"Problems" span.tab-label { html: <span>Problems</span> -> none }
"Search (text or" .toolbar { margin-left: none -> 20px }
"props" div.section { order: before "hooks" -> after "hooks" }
* * *
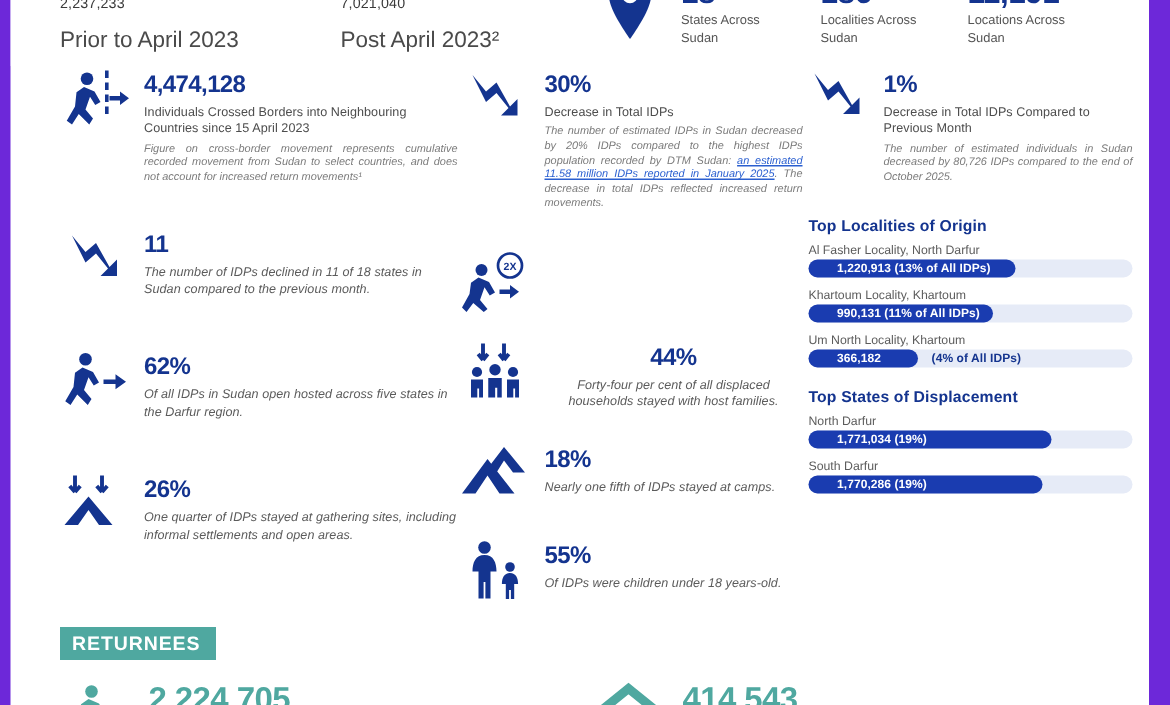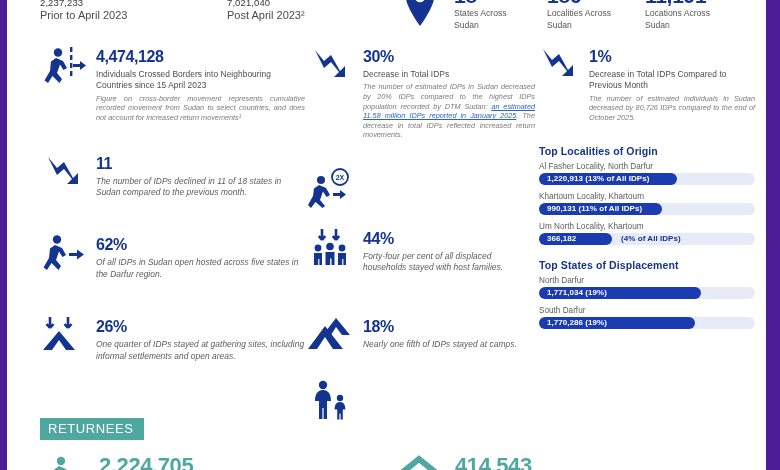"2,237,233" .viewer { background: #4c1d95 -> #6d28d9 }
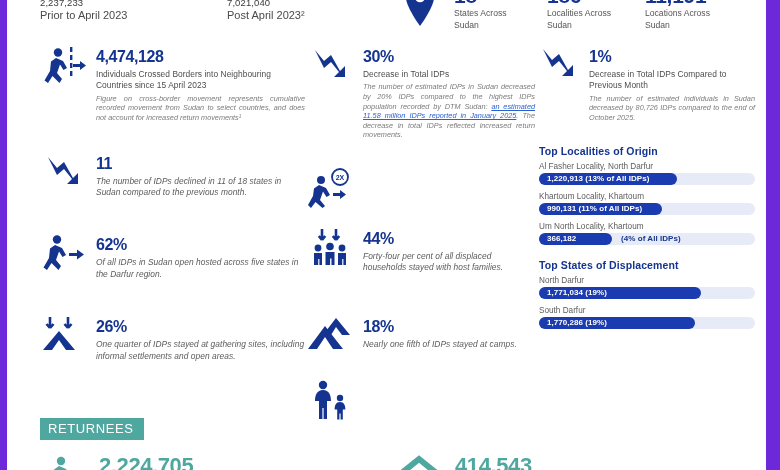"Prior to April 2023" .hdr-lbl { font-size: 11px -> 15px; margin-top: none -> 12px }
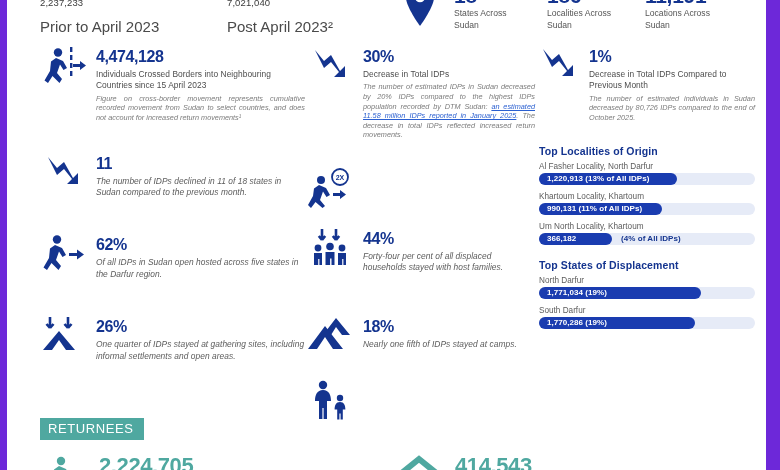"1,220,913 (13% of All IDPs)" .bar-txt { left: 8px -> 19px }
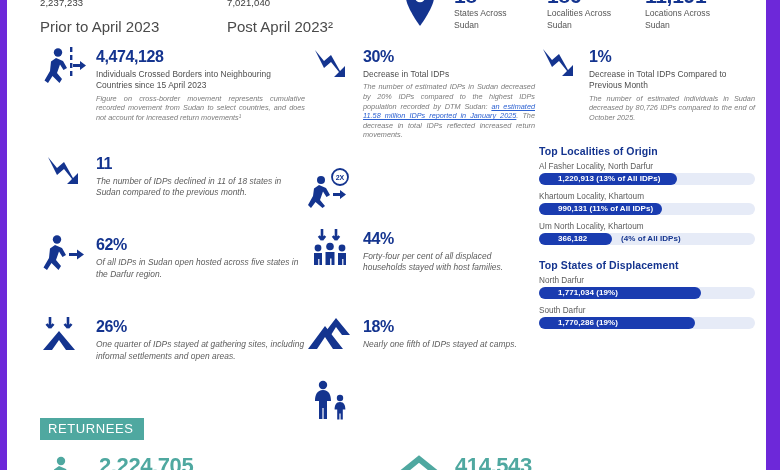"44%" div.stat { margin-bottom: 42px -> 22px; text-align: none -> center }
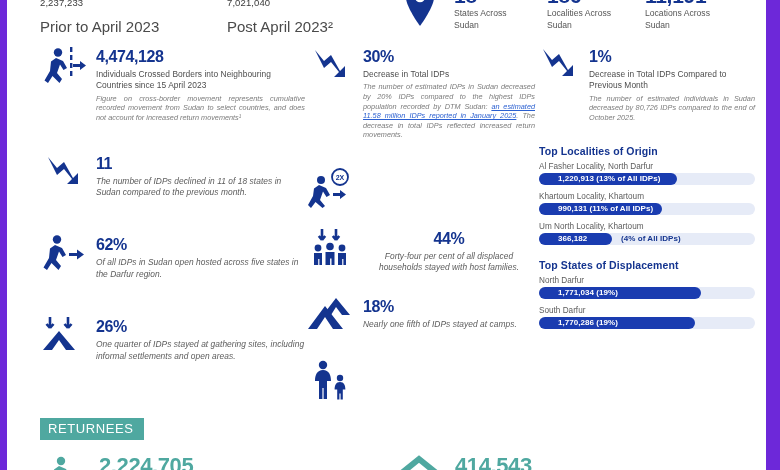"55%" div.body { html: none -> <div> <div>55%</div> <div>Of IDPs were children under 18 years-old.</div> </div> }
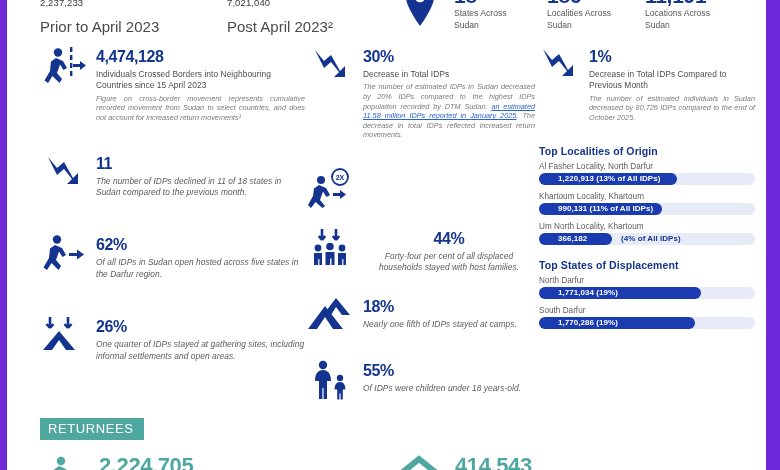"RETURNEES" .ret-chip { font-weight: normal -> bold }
==
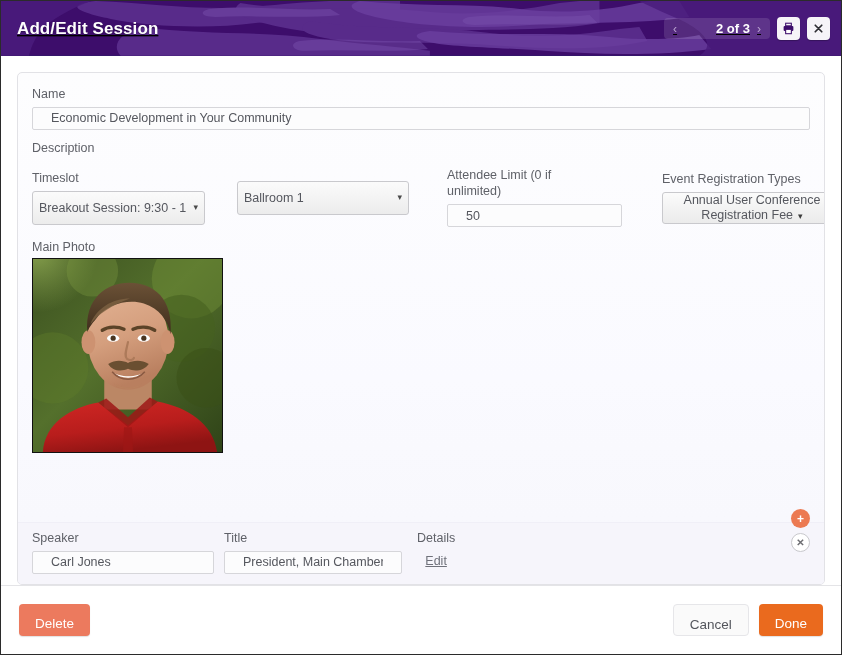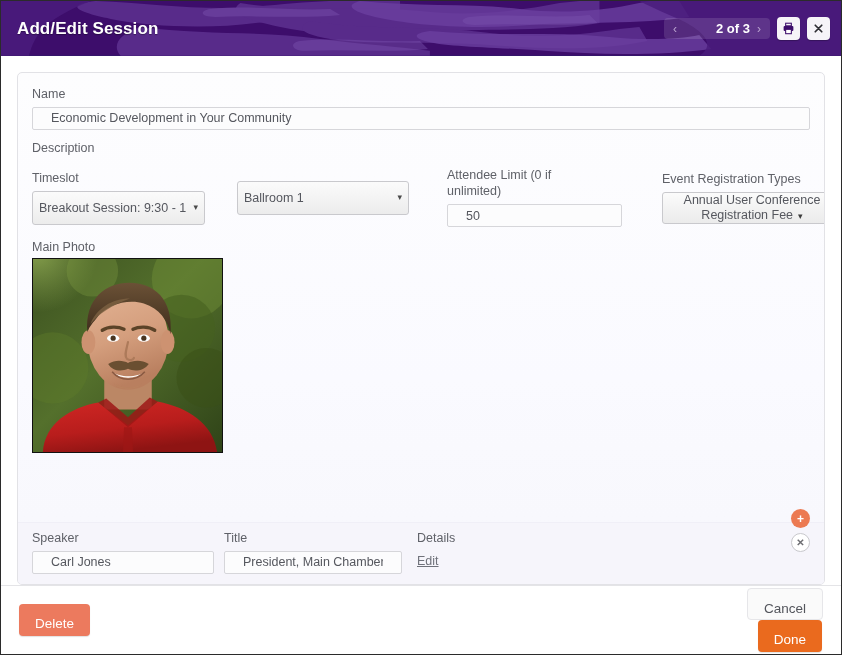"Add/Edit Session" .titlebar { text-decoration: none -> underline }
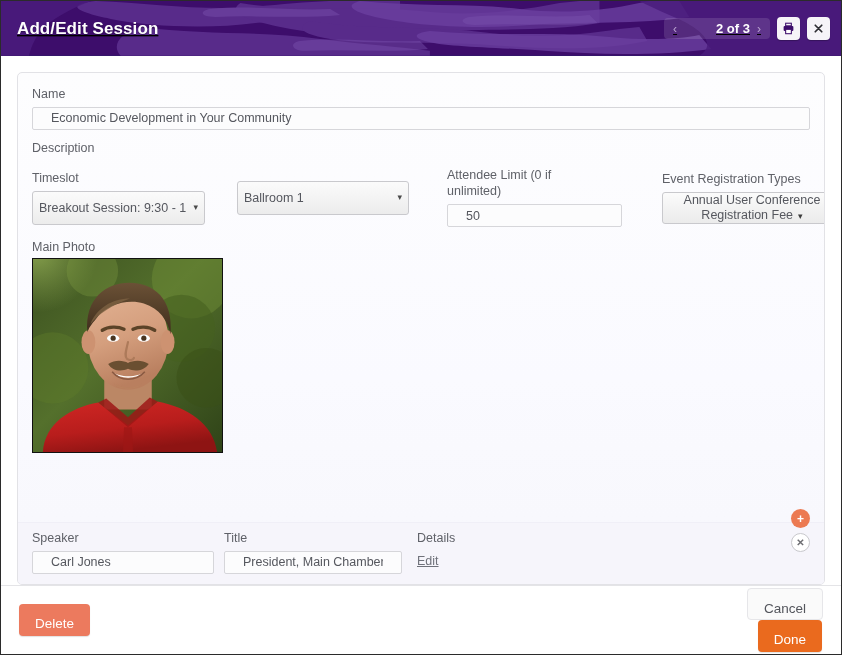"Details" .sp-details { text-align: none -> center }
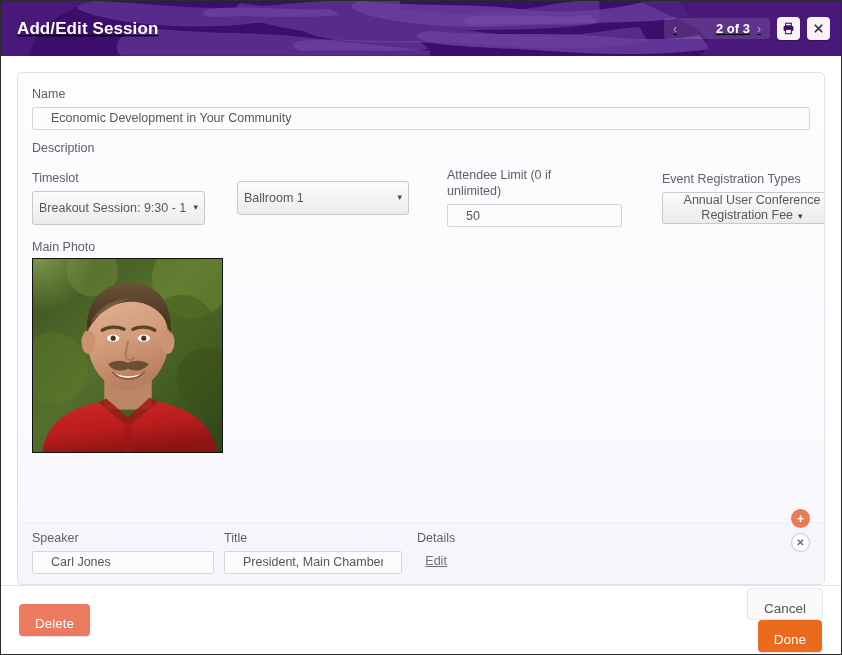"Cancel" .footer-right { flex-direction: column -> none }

• **What the task requires**: Using the listing above, repeat word for word each line from the one with "(13% of All" down to the one with "html: none ->", both included. Omit all pictures.

• **Answer for this exercise**:
"1,220,913 (13% of All IDPs)" .bar-txt { left: 8px -> 19px }
"44%" div.stat { margin-bottom: 42px -> 22px; text-align: none -> center }
"55%" div.body { html: none -> <div> <div>55%</div> <div>Of IDPs were children under 18 years-old.</div> </div> }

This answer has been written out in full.